How Hormones Affect Your Reproductive Cycle and Impact Perimenopause
Throughout your life, you'll experience regular hormonal fluctuations based on your menstrual cycle and age. Shifts in hormonal balances are expected and at times may cause disruption to your cycle, resulting in irregular periods.
In some cases, irregular periods may be a sign of a separate health issue, especially if you experience severe cramping and heavy bleeding during menstruation. But an irregular menstrual cycle during the later phase of perimenopause is part of the process.
As your body prepares to end its reproductive cycle, you will experience a significant shift in hormone production.
Hormones and your cycle
Estrogen and progesterone are the two main hormones that affect a woman's menstruation and fertility.
Estrogen is the hormone that affects female sexual characteristics and helps maintain healthy bone structure and cholesterol levels. There are three main types of estrogen. The most common of these subtypes is estradiol, which is produced by women during their fertile reproduction phase.

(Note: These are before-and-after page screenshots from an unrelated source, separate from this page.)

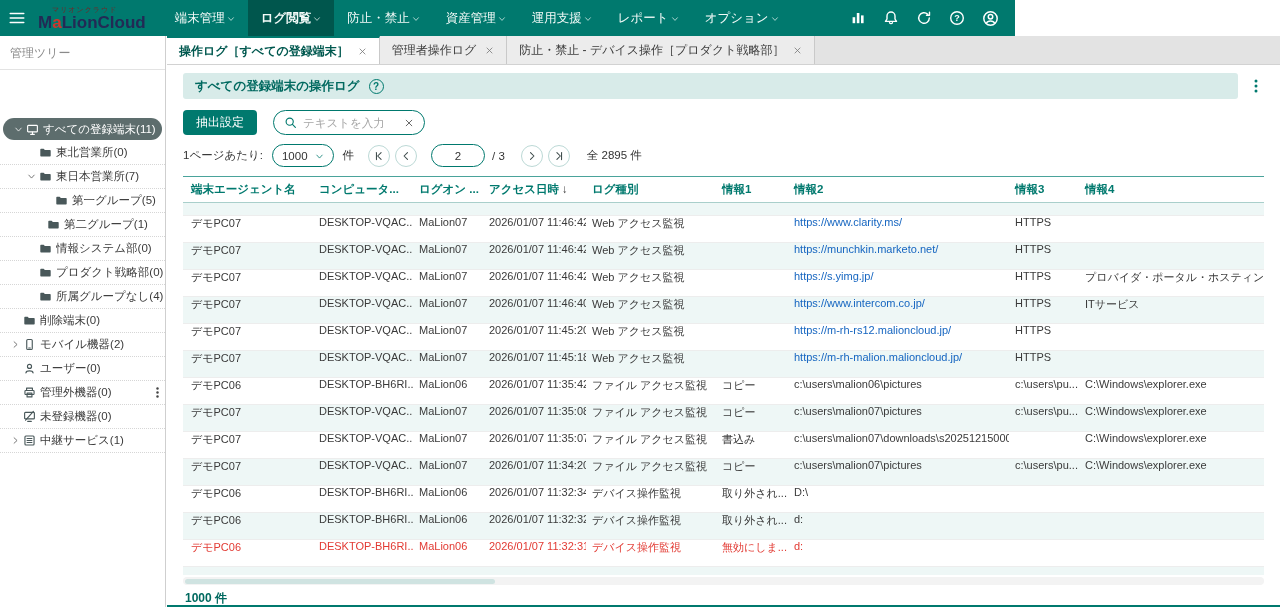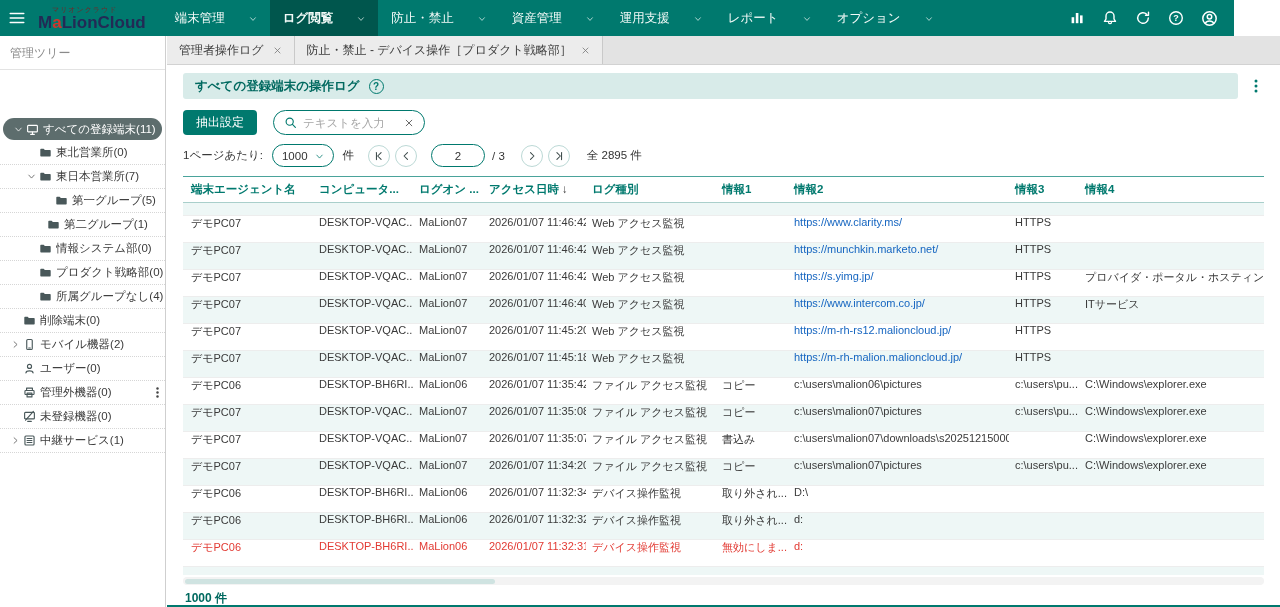--- a/index.html
+++ b/index.html
@@ -1,29 +1,29 @@
 <!DOCTYPE html>
 <html><head>
 <meta charset="utf-8">
 <style>
   * { margin:0; padding:0; box-sizing:border-box; }
   html,body { width:1280px; height:607px; overflow:hidden; background:#fff;
               font-family:"Liberation Sans","DejaVu Sans",sans-serif; }
 
   
-  .topbar { position:absolute; left:0; top:0; width:1234px; height:36px;
+  .topbar { position:absolute; left:0; top:0; width:1015px; height:36px;
             background:#00796e; display:flex; align-items:center; color:#f2faf8; z-index:10; }
   .hamburger { width:34px; height:36px; display:flex; align-items:center; justify-content:center;
                color:#fff; cursor:pointer; flex:none; }
   .logo { display:flex; flex-direction:column; justify-content:center; margin:0 16px 0 4px; flex:none; cursor:default; }
   .logo-furigana { font-size:7px; letter-spacing:1px; color:#6e2a2a; line-height:8px; padding-left:14px; }
   .logo-main { font-size:17px; font-weight:bold; color:#222a55; line-height:17px; letter-spacing:0; }
   .logo-main .accent { color:#d0342c; }
   .menus { display:flex; height:36px; flex:none; }
-  .menu-item { height:36px; display:flex; align-items:center; gap:24px; padding:0 13px;
+  .menu-item { height:36px; display:flex; align-items:center; gap:2px; padding:0 13px;
                font-size:12.5px; color:#f2faf8; cursor:pointer; white-space:nowrap; }
   .menu-item.active { background:#00564d; font-weight:bold; }
   .menu-item .mcaret { display:inline-flex; margin-top:2px; }
   .topbar-right { margin-left:auto; display:flex; align-items:center; gap:17px; padding-right:16px; }
   .tb-icon { display:inline-flex; color:#fff; cursor:pointer; }
 
   
   .sidebar { position:absolute; left:0; top:36px; width:166px; bottom:0; background:#fff;
              border-right:1px solid #cfcfcf; }
   .sidebar-title { padding:9px 10px 7px 10px; font-size:12px; color:#8a8a8a;
@@ -374,20 +374,28 @@
             <path d="M5 5.6h6M5 8h6M5 10.4h6"></path>
           </svg>
         </span>
         <span class="tree-label">中継サービス(1)</span>
       </div>
     </div>
 </div>
 
 <div class="main">
   <div class="tabbar">
+      <div class="tab active">
+        <span>操作ログ［すべての登録端末］</span>
+        <span class="tab-close">
+          <svg width="9" height="9" viewBox="0 0 16 16" fill="none" stroke="currentColor" stroke-width="1.4" stroke-linecap="round" stroke-linejoin="round">
+            <path d="M3.5 3.5l9 9M12.5 3.5l-9 9"></path>
+          </svg>
+        </span>
+      </div>
       <div class="tab">
         <span>管理者操作ログ</span>
         <span class="tab-close">
           <svg width="9" height="9" viewBox="0 0 16 16" fill="none" stroke="currentColor" stroke-width="1.4" stroke-linecap="round" stroke-linejoin="round">
             <path d="M3.5 3.5l9 9M12.5 3.5l-9 9"></path>
           </svg>
         </span>
       </div>
       <div class="tab">
         <span>防止・禁止 - デバイス操作［プロダクト戦略部］</span>

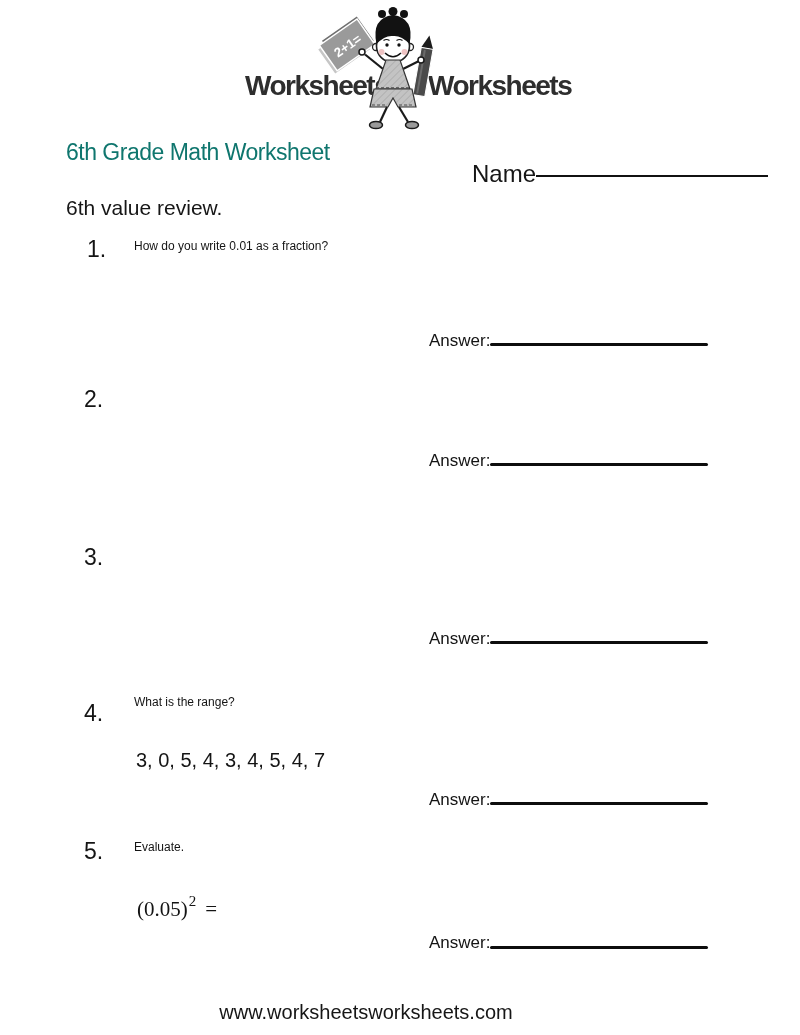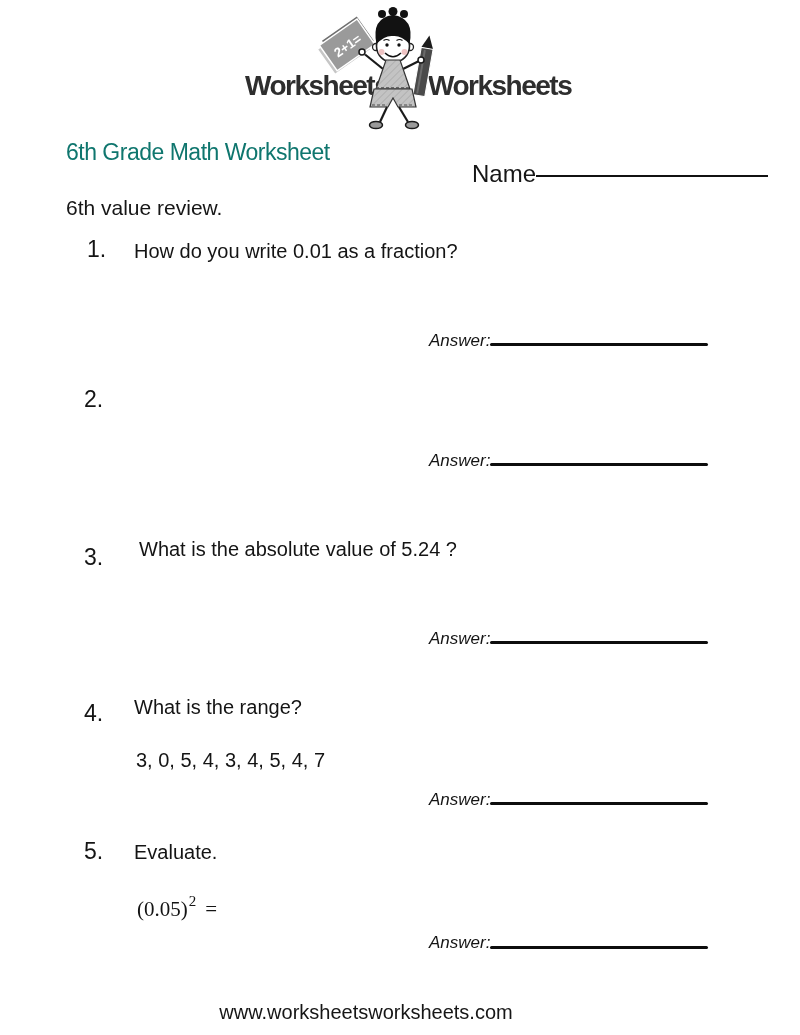--- a/index.html
+++ b/index.html
@@ -55,21 +55,21 @@
     color: #161616;
   }
 
   
   .q-num {
     font-size: 23px;
     line-height: 1;
     color: #141414;
   }
   .q-text {
-    font-size: 20px;
+    font-size: 12px;
     line-height: 1.15;
     color: #141414;
     text-align: center;
   }
   .q-data {
     font-size: 20px;
     line-height: 1;
     color: #141414;
   }
   .q-expr {
@@ -85,21 +85,20 @@
     left: 1px;
   }
   .q-expr .eq { margin-left: 10px; }
 
   
   .answer-label {
     font-size: 17px;
     line-height: 1.1;
     color: #141414;
     left: 429px;
-    font-style: italic;
   }
   .answer-line {
     left: 490px;
     width: 218px;
     height: 3px;
     background: #0d0d0d;
     border-radius: 2px;
   }
 
   
@@ -185,21 +184,20 @@
   <div class="abs q-num" style="left:87px; top:238px;">1.</div>
   <div class="abs q-text" style="left:134px; top:240px;">How do you write 0.01 as a fraction?</div>
   <div class="abs answer-label" style="top:332px;">Answer:</div>
   <div class="abs answer-line" style="top:343px;"></div>
 
   <div class="abs q-num" style="left:84px; top:388px;">2.</div>
   <div class="abs answer-label" style="top:452px;">Answer:</div>
   <div class="abs answer-line" style="top:463px;"></div>
 
   <div class="abs q-num" style="left:84px; top:546px;">3.</div>
-  <div class="abs q-text" style="left:139px; top:538px;">What is the absolute value of 5.24 ?</div>
   <div class="abs answer-label" style="top:630px;">Answer:</div>
   <div class="abs answer-line" style="top:641px;"></div>
 
   <div class="abs q-num" style="left:84px; top:702px;">4.</div>
   <div class="abs q-text" style="left:134px; top:696px;">What is the range?</div>
   <div class="abs q-data" style="left:136px; top:750px;">3, 0, 5, 4, 3, 4, 5, 4, 7</div>
   <div class="abs answer-label" style="top:791px;">Answer:</div>
   <div class="abs answer-line" style="top:802px;"></div>
 
   <div class="abs q-num" style="left:84px; top:840px;">5.</div>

The second type is estriol, produced during pregnancy in the placenta to help a mother prepare for labor and breastfeeding. The last type, estrone, is the only type of estrogen produced by women after menopause. Since it is the weakest form of estrogen, scientists believe estrone may serve as a source for estrogen reserves.
Progesterone and progestins are types of steroid hormones that enable eggs to become fertilized in the uterus. They also help contract the uterine muscles, so a fertilized egg is not rejected.
During high levels of progesterone, a woman does not ovulate. If a woman is not pregnant, her lining breaks down, her progesterone levels decline and menstruation occurs.
Since both estrogen and progesterone work to establish a woman's menstrual cycle, they are used in hormone replacement therapy (HRT) during perimenopause and menopause. HRTs can relieve uncomfortable symptoms, such as hot flashes, and prevent future cardiovascular diseases in postmenopausal women.
These two main hormones are stimulated by two other reproductive hormones: the luteinizing hormone (LH) and the follicle-stimulating hormone (FSH). These stimulate the ovarian follicles that release eggs. As a woman approaches her late 40s, she has fewer active follicles due to years of monthly ovulation.
Fewer follicles to stimulate means the LH and FSH hormones become inactive, and the production of estrogen and progesterone declines. Women's periods become less frequent until they are permanently paused in menopause. Women are considered to be in the menopausal stage after a full year without a menstrual cycle.
As a woman's menstrual cycle becomes irregular due to these hormonal shifts, they may also experience heavier blood loss during their periods. This is due to having a higher estrogen level compared with their progesterone levels during perimenopause.
Women may want to supplement their diet with foods rich in omega-3 fatty acids and take a multivitamin. If heavy bleeding persists beyond a week and is accompanied by excessive pain, they should consult their doctor.
From menstrual irregularity to life without periods
For many women, it might be a relief when they are able to forgo their menstrual cups, tampons and pads. Understanding how to maintain their healthy lifestyle, including sex, after their body stops producing most of their reproductive hormones is part of the journey.